Google’s projects, together with rival initiatives by Microsoft and Amazon, have elicited millenarian prophecies about the possibilities of digitized knowledge and the end of the book as we know it. Last year, Kevin Kelly, the self-styled “senior maverick” of Wired, predicted, in a piece in the Times, that “all the books in the world” would “become a single liquid fabric of interconnected words and ideas.” The user of the electronic library would be able to bring together “all texts—past and present, multilingual—on a particular subject,” and, by doing so, gain “a clearer sense of what we as a civilization, a species, do know and don’t know.” Others have evoked even more utopian prospects, such as a universal archive that will contain not only all books and articles but all documents anywhere—the basis for a total history of the human race.

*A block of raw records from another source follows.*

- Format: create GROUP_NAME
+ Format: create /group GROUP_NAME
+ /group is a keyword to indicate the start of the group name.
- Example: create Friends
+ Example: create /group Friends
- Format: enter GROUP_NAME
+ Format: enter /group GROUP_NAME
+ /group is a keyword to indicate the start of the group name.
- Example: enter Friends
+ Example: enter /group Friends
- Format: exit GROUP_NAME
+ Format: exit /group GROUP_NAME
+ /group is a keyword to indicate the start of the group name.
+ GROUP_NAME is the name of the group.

In fact, the Internet will not bring us a universal library, much less an encyclopedic record of human experience. None of the firms now engaged in digitization projects claim that it will create anything of the kind. The hype and rhetoric make it hard to grasp what Google and Microsoft and their partner libraries are actually doing. We have clearly reached a new point in the history of text production. On many fronts, traditional periodicals and books are making way for blogs and other electronic formats. But magazines and books still sell a lot of copies. The rush to digitize the written record is one of a number of critical moments in the long saga of our drive to accumulate, store, and retrieve information efficiently. It will result not in the infotopia that the prophets conjure up but in one in a long series of new information ecologies, all of them challenging, in which readers, writers, and producers of text have learned to survive.

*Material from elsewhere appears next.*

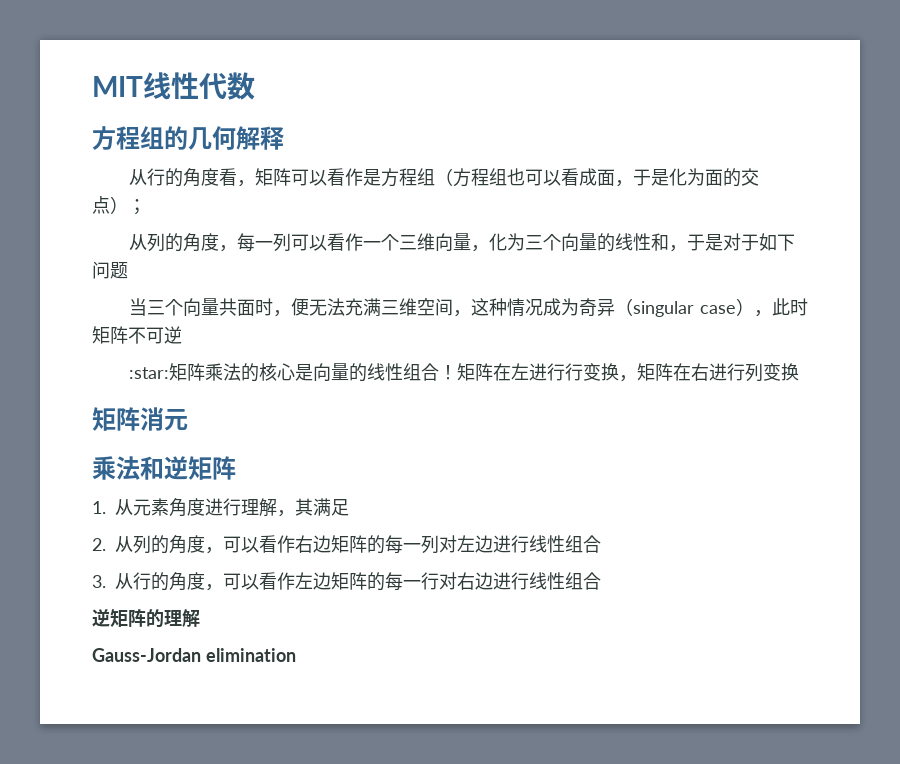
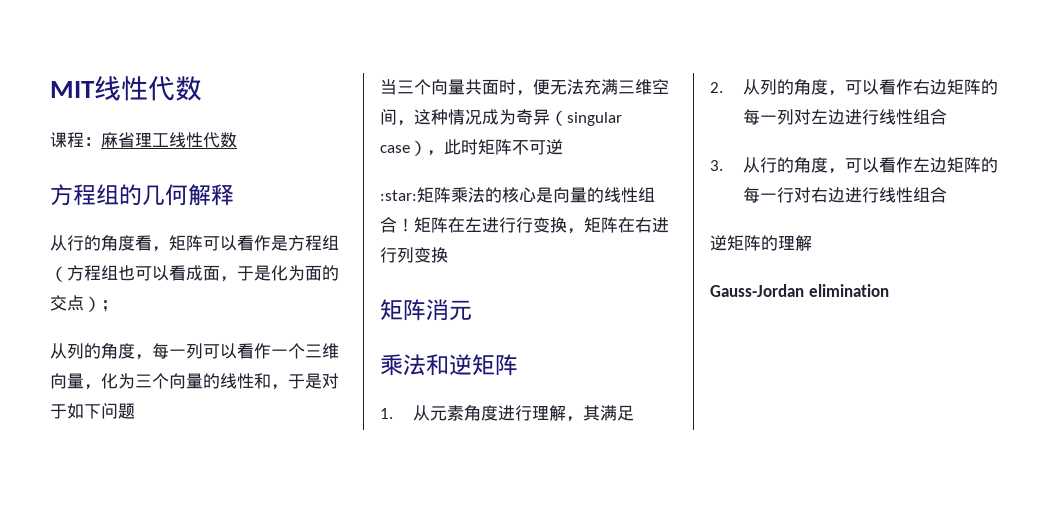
+ 课程：麻省理工线性代数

As early as the third millennium B.C., Mesopotamian scribes began to catalogue the clay tablets in their collections. For ease of reference, they appended content descriptions to the edges of tablets, and they adopted systematic shelving for quick identification of related texts. The greatest and most famous of the ancient collections, the Library of Alexandria, had, in its ambitions and its methods, a good deal in common with Google’s book projects. It was founded around 300 B.C. by Ptolemy I, who had inherited Alexandria, a brand-new city, from Alexander the Great. A historian with a taste for poetry, Ptolemy decided to amass a comprehensive collection of Greek works. Like Google, the library developed an efficient procedure for capturing and reproducing texts. When ships docked in Alexandria, any scrolls found on them were confiscated and taken to the library. The staff made copies for the owners and stored the originals in heaps, until they could be catalogued. At the collection’s height, it contained more than half a million scrolls, a welter of information that forced librarians to develop new organizational methods. For the first time, works were shelved alphabetically.

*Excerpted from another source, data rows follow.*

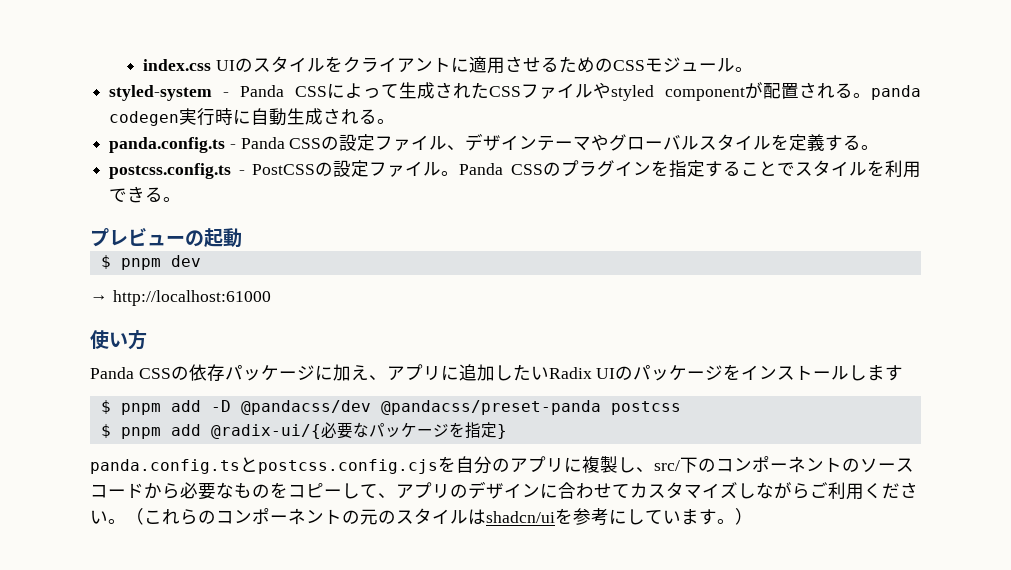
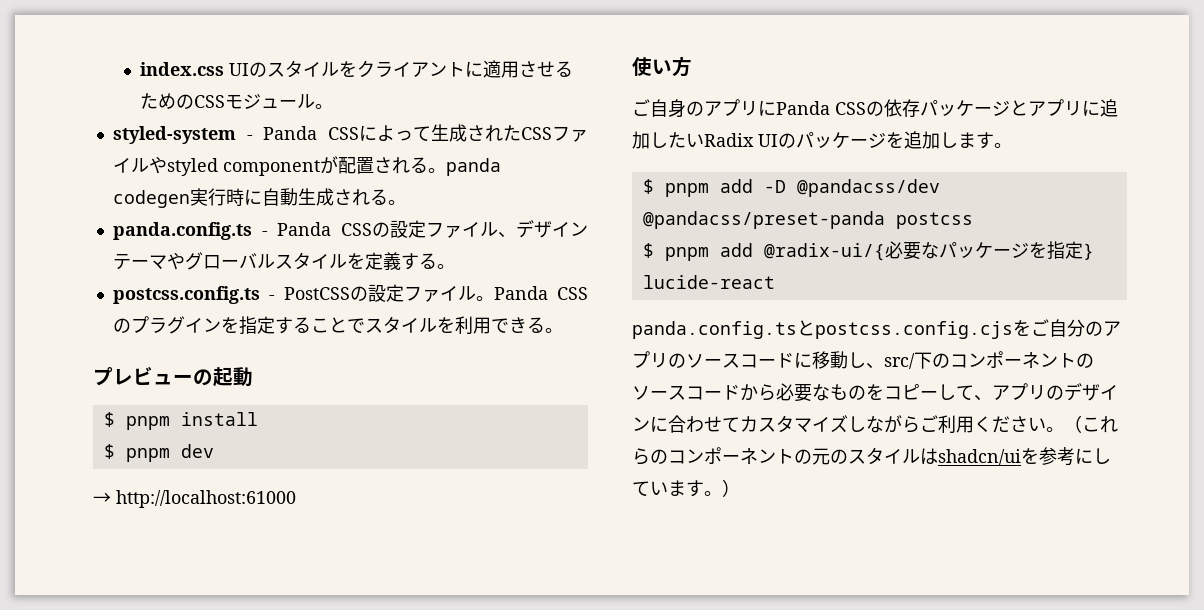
+ $ pnpm install
- Panda CSSの依存パッケージに加え、アプリに追加したいRadix UIのパッケージをインストールします
+ ご自身のアプリにPanda CSSの依存パッケージとアプリに追加したいRadix UIのパッケージを追加します。
- $ pnpm add @radix-ui/{必要なパッケージを指定}
+ $ pnpm add @radix-ui/{必要なパッケージを指定} lucide-react
- panda.config.tsとpostcss.config.cjsを自分のアプリに複製し、src/下のコンポーネントのソースコードから必要なものをコピーして、アプリのデザインに合わせてカスタマイズしながらご利用ください。
+ panda.config.tsとpostcss.config.cjsをご自分のアプリのソースコードに移動し、src/下のコンポーネントのソースコードから必要なものをコピーして、アプリのデザインに合わせてカスタマイズしながらご利用ください。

Six hundred years later, Eusebius, a historian and bishop of the coastal city of Caesarea, in Palestine, assembled Christian writings in the local library. He also devised a system of cross-references, known as “canon tables,” that enabled readers to find parallel passages in the four Gospels—a system that the scholar James O’Donnell recently described as the world’s first set of hot links. A deft impresario, Eusebius mobilized a team of secretaries and scribes to produce Bibles featuring his new study aid; in the three-thirties, the emperor Constantine placed an order with Eusebius for fifty parchment codex Bibles for the churches of his new city, Constantinople. Throughout the Middle Ages, the great monastic libraries engaged in the twin projects of accumulating large holdings and, in their scriptoria, making and disseminating copies of key texts.
The rise of printing in fifteenth-century Europe transformed the work of librarians and readers. Into a world already literate and curious, the printers brought, within half a century, some twenty-eight thousand titles, and millions of individual books—many times more than the libraries of the West had previously held. Reports of new worlds, new theologies, and new ideas about the universe travelled faster and more cheaply than ever before. The entrepreneurial world of printing made much use of the traditional skills of learned librarians. Giovanni Andrea Bussi, a librarian of the papal collection of Sixtus IV, also served as adviser to two German printers in Rome, Conrad Sweynheym and Arnold Pannartz, who began printing handsome editions of classical texts, edited, corrected, and sometimes prefaced by Bussi. Like many first movers, Bussi and his partners soon found that they had overestimated the market, with disastrous financial results. They were not the last impresarios of new book technologies to experience this kind of difficulty.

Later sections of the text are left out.